São poucos os diretores que tem a honra de poder dizer que mudaram a história do cinema. Uns com seus métodos pioneiros, outros com suas inovações tecnológicas, alguns com boas e marcantes histórias. Que tal um diretor que conseguiu realizar tudo isso, ao mesmo tempo? Há 25 anos atrás, Steven Spielberg nos mostrava pela primeira vez o mundo de Jurassic Park, que mudou uma geração, criando uma legião de fãs apaixonados que estão entre nós até hoje. Escreveu seu nome na história do cinema, para sempre.

De lá para cá, foram mais dois filmes de Jurassic Park, finalizando uma trilogia que já apresentava sinais de cansaço em seu segundo filme. Em 2015, veio um "remake" da história, misturando novos personagens, um mundo muito mais moderno, mas com o mesmo conceito de antes: o parque dos dinossauros. Dessa vez intitulado "Jurassic World: O Mundo dos Dinossauros". Pela nostalgia, talento dos novos protagonistas, a nova qualidade visual e claro, pelos dinossauros, foi um bom filme e foi bem nostálgico. E é claro que quando algo é bom, sempre nos deixa ansiosos esperando por uma continuação. Mas é aí que está: será que Jurassic World conseguiria se manter em alta, sem saturar, como ocorreu a partir do segundo Jurassic Park?  

Dessa vez dirigido por J. A. Bayona (O Orfanato), Jurassic World 2: Reino Ameaçado chega aos cinemas nesta semana, cercado de expectativas. Na trama, Claire (Bryce Howard Dallas) e Owen (Chris Pratt), impulsionados por uma missão de resgate, já que os animais (mais uma vez) ficam ameaçados de extinção quando um vulcão volta a ficar ativo, voltam a Ilha Nublar para tentar salvar algumas espécies, principalmente Blue, a última de sua espécie.
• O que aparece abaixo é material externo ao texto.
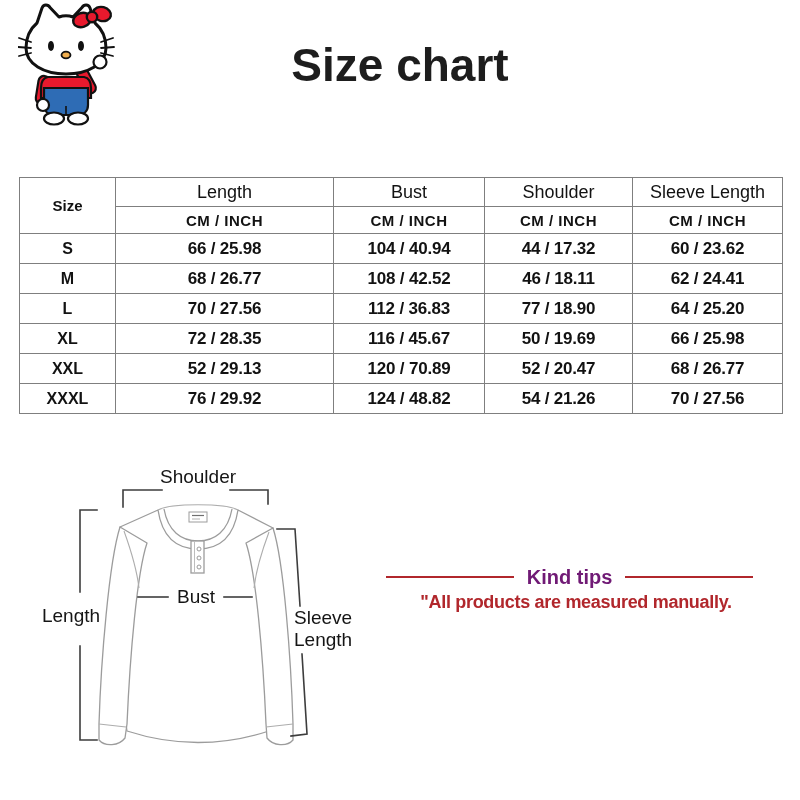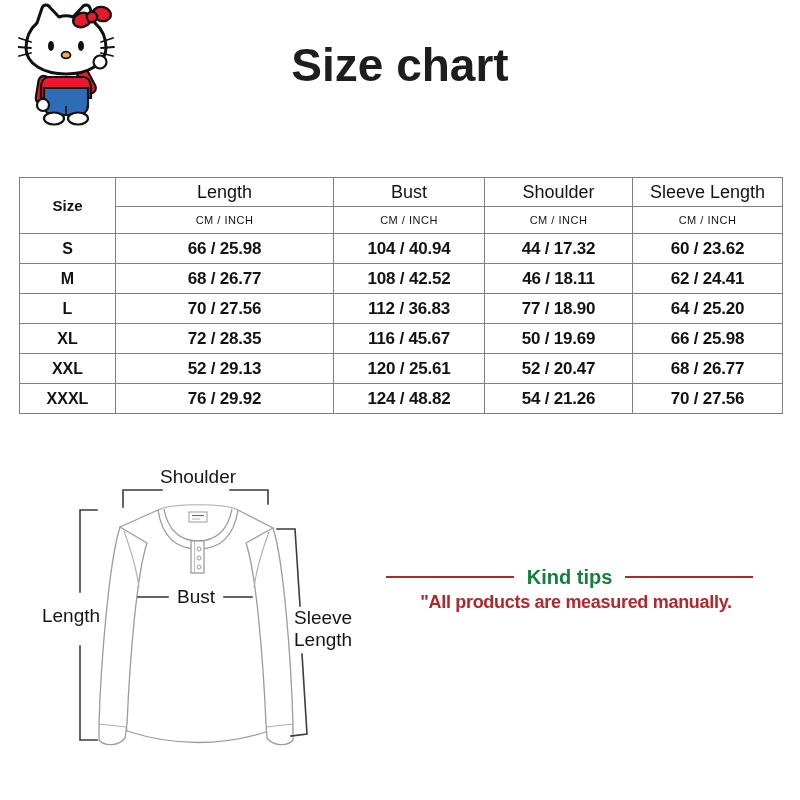--- a/index.html
+++ b/index.html
@@ -23,37 +23,37 @@
     border:1px solid #7f7f7f;text-align:center;vertical-align:middle;
     padding:0;color:#121212;background:#fff;
   }
   .col-size{width:96px}.col-length{width:218px}.col-bust{width:151px}
   .col-shoulder{width:148px}.col-sleeve{width:150px}
   tr.hdr-row1{height:29px}
   tr.hdr-row2{height:27px}
   tr.data-row{height:30px}
   th.size-head{font-size:15px;font-weight:bold;}
   th.meas-head{font-size:18px;font-weight:normal;}
-  th.unit-head{font-size:11px;font-weight:normal;letter-spacing:0.5px;}
+  th.unit-head{font-size:15px;font-weight:bold;letter-spacing:0.5px;}
   td.size-cell{font-size:16px;font-weight:bold;}
   td.val-cell{font-size:17px;font-weight:bold;letter-spacing:-0.2px;}
   
   .diagram{position:absolute;left:0;top:440px;width:400px;height:340px;}
   .shirt-line{fill:#ffffff;stroke:#9c9c9c;stroke-width:1.3;stroke-linejoin:round;}
   .shirt-seam{fill:none;stroke:#adadad;stroke-width:1.1;}
   .anno{fill:none;stroke:#3d3d3d;stroke-width:1.6;stroke-linecap:square;}
   .anno-label{fill:#151515;font-size:19px;font-weight:normal;}
   
   .tips-heading{
     position:absolute;left:386px;top:566px;width:367px;height:22px;
     display:flex;align-items:center;gap:13px;
   }
   .tip-rule{flex:1;height:1.5px;background:#b1272c;}
   .tips-title{
-    flex:0 0 auto;font-size:20px;font-weight:bold;color:#15803d;white-space:nowrap;
+    flex:0 0 auto;font-size:20px;font-weight:bold;color:#701a75;white-space:nowrap;
   }
   .tip-text{
     position:absolute;left:576px;transform:translateX(-50%);
     white-space:nowrap;font-size:18px;font-weight:bold;color:#b1272c;
     letter-spacing:-0.3px;
   }
   .tip-1{top:592px}.tip-2{top:639px}.tip-3{top:686px}
 </style>
 </head>
 <body>
@@ -145,21 +145,21 @@
       <tr class="data-row">
         <td class="size-cell">XL</td>
         <td class="val-cell">72 / 28.35</td>
         <td class="val-cell">116 / 45.67</td>
         <td class="val-cell">50 / 19.69</td>
         <td class="val-cell">66 / 25.98</td>
       </tr>
       <tr class="data-row">
         <td class="size-cell">XXL</td>
         <td class="val-cell">52 / 29.13</td>
-        <td class="val-cell">120 / 25.61</td>
+        <td class="val-cell">120 / 70.89</td>
         <td class="val-cell">52 / 20.47</td>
         <td class="val-cell">68 / 26.77</td>
       </tr>
       <tr class="data-row">
         <td class="size-cell">XXXL</td>
         <td class="val-cell">76 / 29.92</td>
         <td class="val-cell">124 / 48.82</td>
         <td class="val-cell">54 / 21.26</td>
         <td class="val-cell">70 / 27.56</td>
       </tr>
O diretor consegue impor seu estilo aventureiro e com toques de thriller de terror e suspense, mas fica preso a um roteiro que não foi muito bem construído.  

Talvez o principal exemplo disso seja a falta de desenvolvimento dos personagens, praticamente inexistente. A sensação que nos dá é que se passaram apenas alguns dias entre o primeiro e o segundo Jurassic World, porque os personagens não mudaram praticamente nada e pouco se falou sobre eles, não tendo nenhum arco dramático. Os produtores devem pensar que a popularidade e carisma de Chris Pratt seja o suficiente para o personagem. Por esse motivo, não há muito o que falar sobre os demais personagens, já que praticamente nenhum engrena na história e acabam se passando como "figurantes de luxo". Com exceção, talvez, da atriz mirim Isabella Sermon, que teve um destaque maior. A trama acaba sendo corrida e apressada por causa disso.  

Mas, nem só de defeitos vive "Reino Ameaçado". Eu sempre gosto de ver os dois lados da moeda (quando há os dois lados para serem analisados), flutuando tanto por seus pontos negativos, quanto seus pontos positivos. A começar pela computação gráfica, que misturado com animatrônicos, está mais real e convincente do que nunca. Essa realidade, misturado com a fotografia escura e o estilo típico do diretor, deixou o filme com um ar muito mais sombrio e assustador. Sem perder, é claro, aquele senso de nostalgia, com várias citações e conexões com os filmes antigos e até uma certeira participação de Jeff Goldblum, astro da primeira trilogia. E também nos conectamos diretamente com "Jurassic Park: O Mundo Perdido", pois novamente os dinossauros estão no território humano, e dessa vez, sem supervisão e em maior número do que a última vez, o que deixa uma boa ponta para a sequência, que já foi confirmada para 2021.  

Mas não confundam "ter uma boa ponta" para uma sequência com a "necessidade" de tê-la. Respondendo à pergunta que fiz no início desta crítica, Jurassic World já apresenta, sim, sinais de saturação. Talvez sature de vez em uma sequência, talvez não. Mas, meu lado fã não consegue ver como um caso perdido. O filme, apesar dos erros, é pura aventura e vai te prender na cadeira do início ao fim. Se você não liga tanto para esses detalhes técnicos, é muito recomendado para 2 horas e 10 minutos de entretenimento. Nos resta aguardar e torcer para que o 3º filme que está por vir, o fim da segunda trilogia, seja digno como os dinossauros e nós merecemos.